One improbable character in all this is the intelligent British female doctor (played by Ony Uhiara) – convert to Islam with a son of 10 – whom we are plainly intended to identify with. Her instincts are normal and humane – she declines to remove both kidneys from captured soldiers, say, and is suitably revolted when her son is involved with the human head football scenario. But such a character presupposes innocence of what IS is about…and the fact is that since their first capture of Mosul and particularly after we learned about the fate of the Yazidis, no-one can pretend not to know what IS stands for. There is no possibility that a sentient human being can be in doubt about the character of the Islamic state they are helping to establish, the nature of its Brave New World. Those Bethnal Green schoolgirls who ran away to join them are, we gather from the testimony of a defector, rejoicing whenever Westerners get blown up or mown down by jihadists.
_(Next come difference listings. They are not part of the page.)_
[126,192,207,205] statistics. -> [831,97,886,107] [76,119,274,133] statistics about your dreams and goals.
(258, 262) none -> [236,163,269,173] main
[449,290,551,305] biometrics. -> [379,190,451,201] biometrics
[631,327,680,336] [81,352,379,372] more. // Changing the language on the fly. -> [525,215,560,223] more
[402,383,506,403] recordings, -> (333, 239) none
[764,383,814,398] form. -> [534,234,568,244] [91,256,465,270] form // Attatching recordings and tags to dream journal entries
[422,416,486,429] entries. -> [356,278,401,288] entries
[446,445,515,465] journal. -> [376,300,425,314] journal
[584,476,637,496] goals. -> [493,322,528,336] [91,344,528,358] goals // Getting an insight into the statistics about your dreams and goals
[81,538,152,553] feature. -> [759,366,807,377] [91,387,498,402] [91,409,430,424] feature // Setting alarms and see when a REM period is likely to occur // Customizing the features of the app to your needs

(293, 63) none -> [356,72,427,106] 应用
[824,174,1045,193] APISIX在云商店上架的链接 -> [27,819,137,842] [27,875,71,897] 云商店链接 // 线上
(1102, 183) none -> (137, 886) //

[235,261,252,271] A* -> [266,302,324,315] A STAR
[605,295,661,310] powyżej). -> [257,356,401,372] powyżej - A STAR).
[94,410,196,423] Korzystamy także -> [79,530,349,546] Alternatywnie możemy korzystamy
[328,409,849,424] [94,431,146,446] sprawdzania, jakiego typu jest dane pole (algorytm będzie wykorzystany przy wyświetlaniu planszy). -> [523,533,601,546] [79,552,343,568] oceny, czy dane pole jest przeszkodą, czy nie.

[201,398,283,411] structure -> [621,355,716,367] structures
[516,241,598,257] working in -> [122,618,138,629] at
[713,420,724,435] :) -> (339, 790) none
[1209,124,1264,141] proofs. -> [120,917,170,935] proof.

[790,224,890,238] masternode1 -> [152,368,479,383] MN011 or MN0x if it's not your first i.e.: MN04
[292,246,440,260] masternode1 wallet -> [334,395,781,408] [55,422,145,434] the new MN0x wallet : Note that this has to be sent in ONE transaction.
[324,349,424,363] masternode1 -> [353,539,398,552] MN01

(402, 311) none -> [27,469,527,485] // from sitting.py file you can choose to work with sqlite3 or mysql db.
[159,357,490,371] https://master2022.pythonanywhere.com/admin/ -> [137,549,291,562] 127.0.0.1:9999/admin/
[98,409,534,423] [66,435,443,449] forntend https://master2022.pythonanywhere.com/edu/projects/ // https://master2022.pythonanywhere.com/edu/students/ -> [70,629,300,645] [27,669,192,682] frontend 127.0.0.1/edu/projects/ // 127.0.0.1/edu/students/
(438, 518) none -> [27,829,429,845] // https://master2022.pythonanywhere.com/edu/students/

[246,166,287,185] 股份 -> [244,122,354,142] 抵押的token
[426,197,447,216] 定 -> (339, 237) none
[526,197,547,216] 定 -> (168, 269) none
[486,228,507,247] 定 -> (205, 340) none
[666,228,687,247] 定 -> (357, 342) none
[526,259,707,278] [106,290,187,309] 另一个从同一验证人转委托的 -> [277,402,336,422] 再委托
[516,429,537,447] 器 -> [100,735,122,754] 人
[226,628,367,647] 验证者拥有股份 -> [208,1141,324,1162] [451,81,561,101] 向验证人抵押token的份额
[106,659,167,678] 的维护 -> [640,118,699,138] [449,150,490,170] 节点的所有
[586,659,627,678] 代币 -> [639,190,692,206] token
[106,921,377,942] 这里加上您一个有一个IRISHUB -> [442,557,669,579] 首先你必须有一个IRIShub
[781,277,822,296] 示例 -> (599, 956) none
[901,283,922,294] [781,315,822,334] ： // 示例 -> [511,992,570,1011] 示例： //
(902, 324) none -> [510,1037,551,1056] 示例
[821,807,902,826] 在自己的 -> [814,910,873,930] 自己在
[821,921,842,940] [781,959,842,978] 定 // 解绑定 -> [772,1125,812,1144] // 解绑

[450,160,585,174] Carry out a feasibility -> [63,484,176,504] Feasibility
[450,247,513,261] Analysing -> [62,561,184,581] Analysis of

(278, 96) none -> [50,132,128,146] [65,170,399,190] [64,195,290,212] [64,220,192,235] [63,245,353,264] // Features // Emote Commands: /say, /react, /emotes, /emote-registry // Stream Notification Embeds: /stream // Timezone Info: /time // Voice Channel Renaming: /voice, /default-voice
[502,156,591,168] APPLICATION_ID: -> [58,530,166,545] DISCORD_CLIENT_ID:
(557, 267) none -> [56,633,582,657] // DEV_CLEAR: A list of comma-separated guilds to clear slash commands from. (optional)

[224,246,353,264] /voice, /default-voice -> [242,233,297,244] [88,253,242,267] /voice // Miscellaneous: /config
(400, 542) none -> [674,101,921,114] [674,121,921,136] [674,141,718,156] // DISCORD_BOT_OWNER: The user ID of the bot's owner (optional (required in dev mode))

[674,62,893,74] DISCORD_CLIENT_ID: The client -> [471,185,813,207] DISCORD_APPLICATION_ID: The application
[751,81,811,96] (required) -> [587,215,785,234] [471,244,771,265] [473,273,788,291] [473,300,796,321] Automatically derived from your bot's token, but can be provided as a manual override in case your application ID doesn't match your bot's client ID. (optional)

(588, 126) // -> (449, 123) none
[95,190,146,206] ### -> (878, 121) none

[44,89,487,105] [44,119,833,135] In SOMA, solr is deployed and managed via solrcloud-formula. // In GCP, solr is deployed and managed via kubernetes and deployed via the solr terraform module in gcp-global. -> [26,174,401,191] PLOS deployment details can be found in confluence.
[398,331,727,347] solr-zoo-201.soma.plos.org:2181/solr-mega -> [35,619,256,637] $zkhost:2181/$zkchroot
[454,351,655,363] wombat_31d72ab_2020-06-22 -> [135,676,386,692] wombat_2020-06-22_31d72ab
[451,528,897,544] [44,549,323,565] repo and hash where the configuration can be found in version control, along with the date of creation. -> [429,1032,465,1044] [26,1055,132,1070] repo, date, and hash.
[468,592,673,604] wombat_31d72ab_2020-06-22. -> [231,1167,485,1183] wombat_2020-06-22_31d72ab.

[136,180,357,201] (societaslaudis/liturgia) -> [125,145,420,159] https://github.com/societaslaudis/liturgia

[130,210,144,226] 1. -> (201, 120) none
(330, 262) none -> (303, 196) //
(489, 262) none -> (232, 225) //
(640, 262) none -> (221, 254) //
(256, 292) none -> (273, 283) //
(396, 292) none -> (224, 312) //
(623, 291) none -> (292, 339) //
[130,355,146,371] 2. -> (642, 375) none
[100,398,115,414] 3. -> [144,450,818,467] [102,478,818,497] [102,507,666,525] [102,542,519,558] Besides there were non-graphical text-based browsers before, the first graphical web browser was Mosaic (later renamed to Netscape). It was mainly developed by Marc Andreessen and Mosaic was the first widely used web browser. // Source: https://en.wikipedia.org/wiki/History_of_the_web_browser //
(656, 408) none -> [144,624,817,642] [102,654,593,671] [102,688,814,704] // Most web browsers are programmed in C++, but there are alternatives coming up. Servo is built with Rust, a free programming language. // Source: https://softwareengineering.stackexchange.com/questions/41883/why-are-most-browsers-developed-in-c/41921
The State is, I’d say, required viewing. It has a good deal more to say about brute reality than, to take a very different and fictional series, The Handmaid’s Tale. That account of female subjugation has been seized on by feminists as a useful allegory for Trump’s America; I’ve read umpteen stupid pieces by young women suggesting that the condition of women’s oppression is right out there in the way the president views abortion and jokes about grabbing pussies. Nope, the real analogy between this overhyped fiction and reality is with Islamic state, where the condition of women, dressed in shrouds and oppressing themselves by policing each other and presiding over the sex slaves, leaves Gilead and Margaret bloody Atwood nowhere. Yet most feminists I can think of are way more likely to join an anti-Trump demo than a pro-Yazidi rally.
Ah yes, the Yazidis…the women and girls as young as nine, as we know, are still in their thousands deployed as rape slaves by IS – I met one young woman who was raped by them (after he completed the act, he told her: ‘you are a Muslim now’); the men killed, ditto the women too old to be sexually useful; what of them? What the survivors are asking anyone who will listen is that once their homeland around Mount Sinjar is returned to them they should be provided with protection from their neighbours – the local Sunni Muslims who assisted IS in capturing and subjugating them. It would be just wrong to expect them to go home, as they want, without an international military presence. The Kurds protected them, ditto the Christians, but their Sunni neighbours colluded in their destruction.
The danger of a series like The State is that you end up feeling mere futile rage. Well, the positive way of acting on repulsion is to require the Government – or perhaps those very noisy feminist MPs like Stella Creasy might like to do it – to listen to what the Yazidis want, and give these utterly harmless victims of genocide the military protection in post-IS territory that they need.